I am a huge fan of our armed forces and give thanks daily for those who willingly put themselves in harm’s way in defense of life and liberty.

I understand the need to practice their trade, but as with all things, there’s a time and place for everything. That is to say, touch and go practice should be done in places where the impact on safety and quality of life is minimized. As a former resident of Virginia Beach who lived nowhere near Oceana or Fentress, I, nevertheless, came to witness directly the impact of this practice on daily life.
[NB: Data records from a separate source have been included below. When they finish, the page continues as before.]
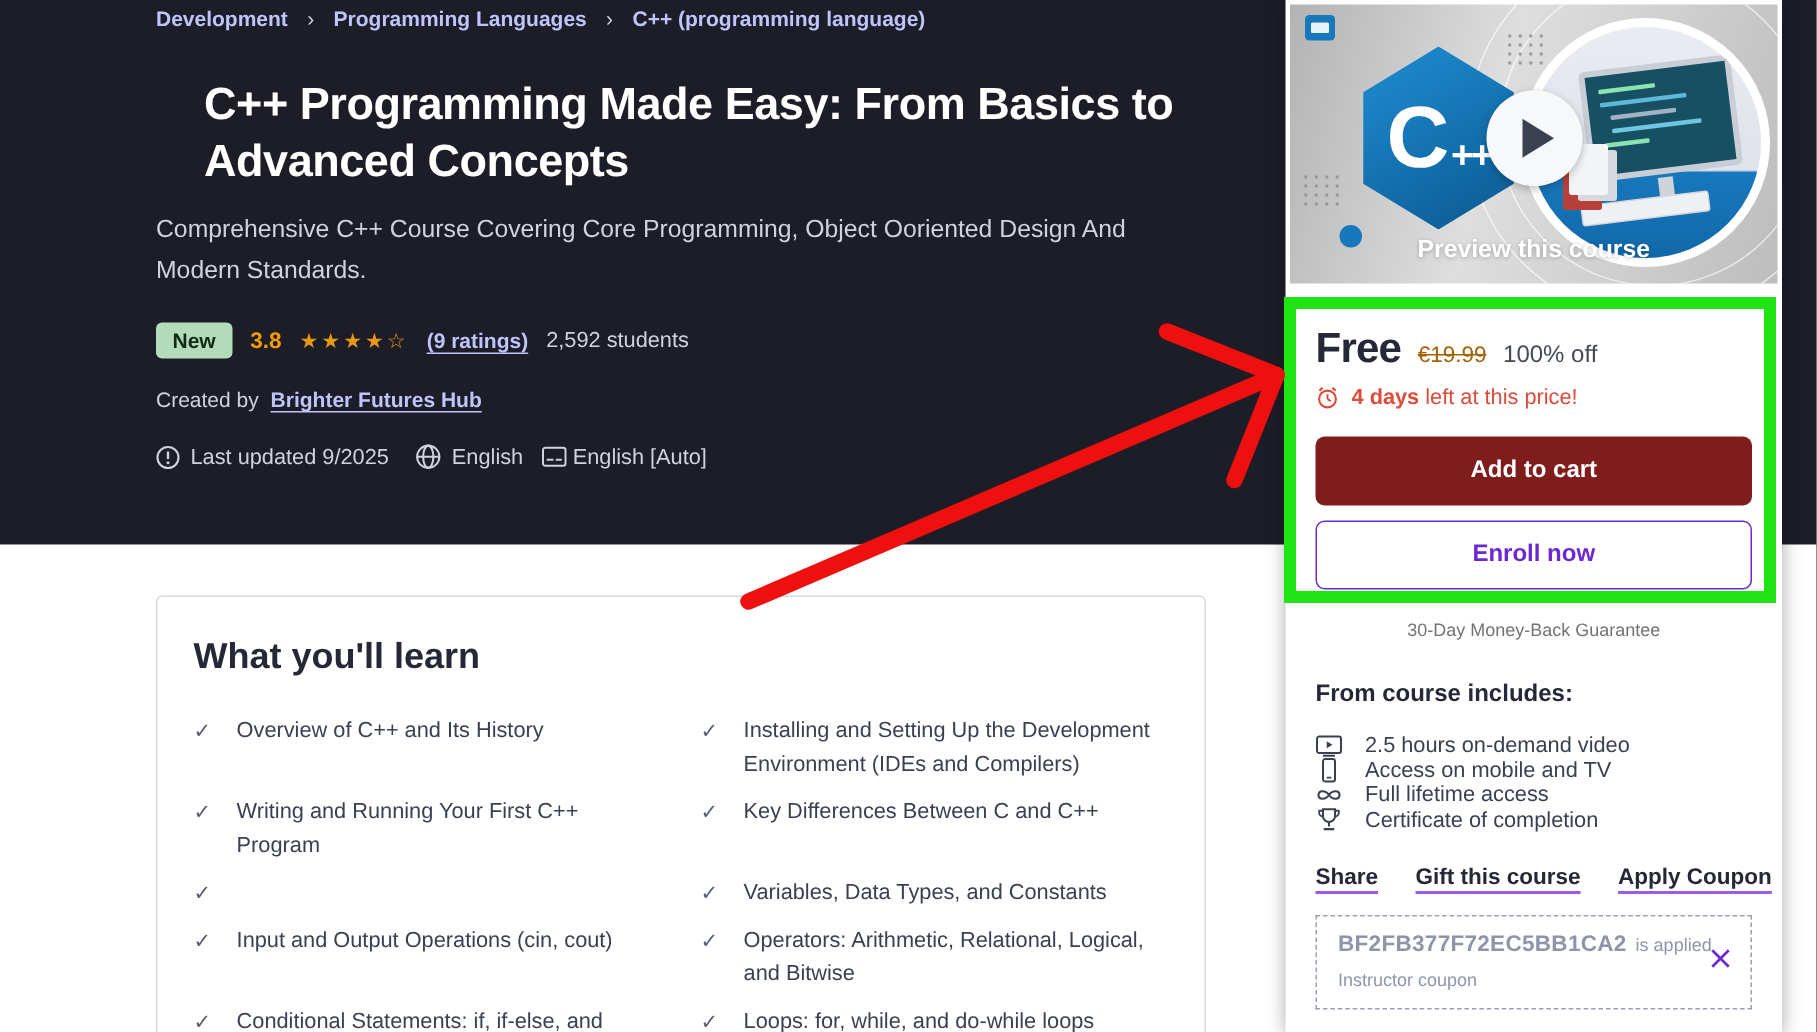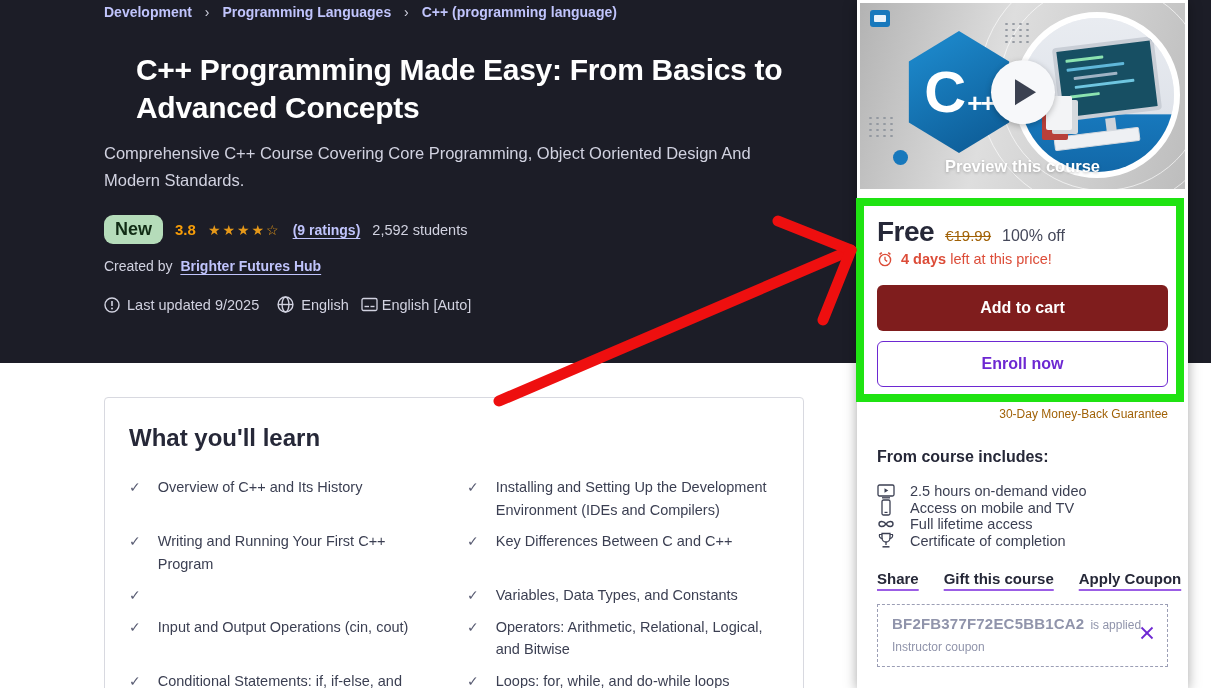"New" .new-badge { border-radius: 9px -> 4px; font-size: 18px -> 14px }
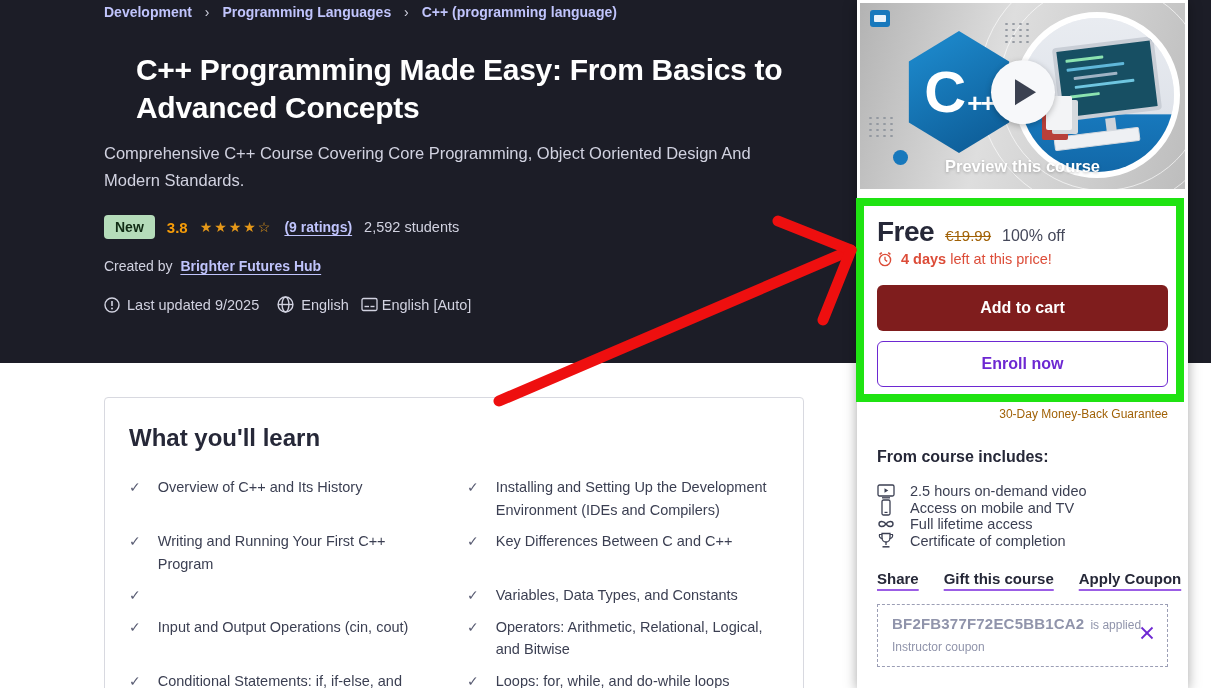"4 days left at this" .urgency { margin-top: 3px -> 9px }
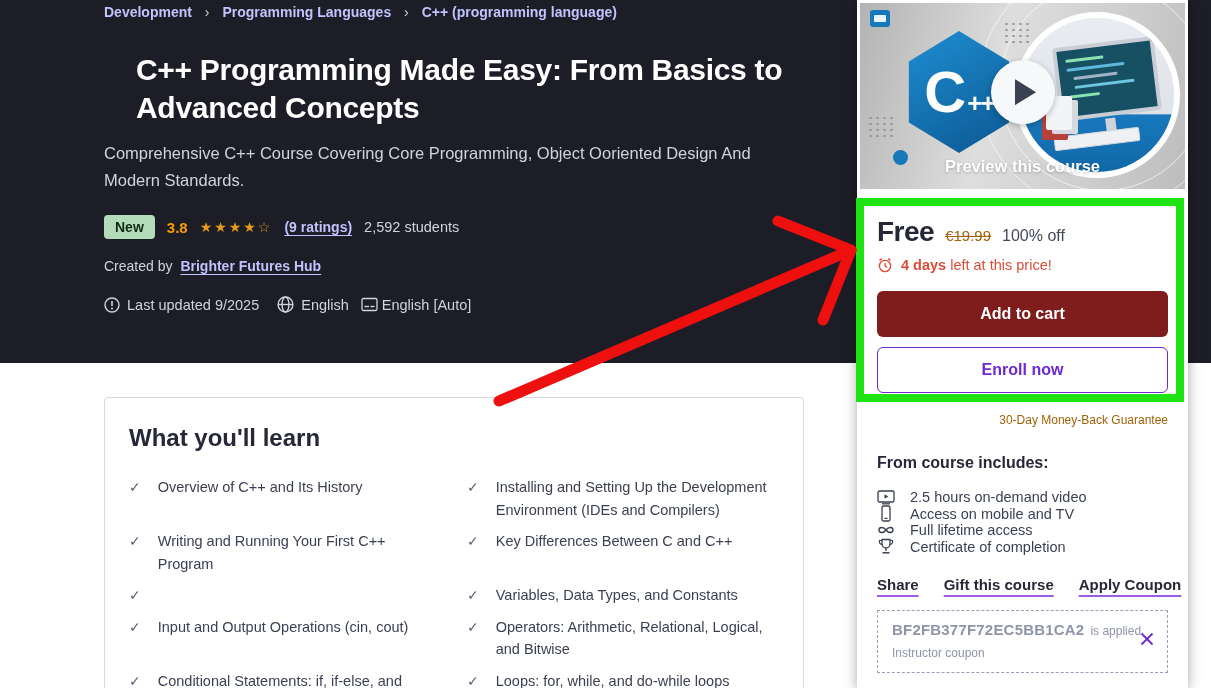"30-Day Money-Back Guarantee" .guarantee { color: #a16207 -> #737373; text-align: right -> center }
The proximity of our airport to the northern side of the city is minimal. This side of the city includes two schools, a hospital, a YMCA and lots of taxpaying residents.

Touch and go practice will likely include flight paths over or near all of these places and may place them in High Noise and Accident Potential Zones. Practice takes place day and night.

When I lived in Virginia Beach, aircraft flying over my residence was, at times, every six minutes for several hours often from daylight into the early hours of the morning. It is very intrusive. The noise statistics which the Navy assigned to my area bore no resemblance to reality when the planes were airborne. These pilots and those in turbo props want and deserve lots of practice. That’s what the Navy is seeking.

My caution to City Manager Fleming and City Council is simple: Develop and implement a PLAN for recovery. When opportunities occur that do not fit that plan, give it careful scrutiny, knowing that such acts derail said plans. In our recovery plan, please do not ignore one of the primary reasons people will choose Franklin.

I believe inviting the Navy to utilize our airport for touch and go practice will significantly sacrifice quality of life. Are we willing to take that step for short-term gain and sacrifice long term value and potential?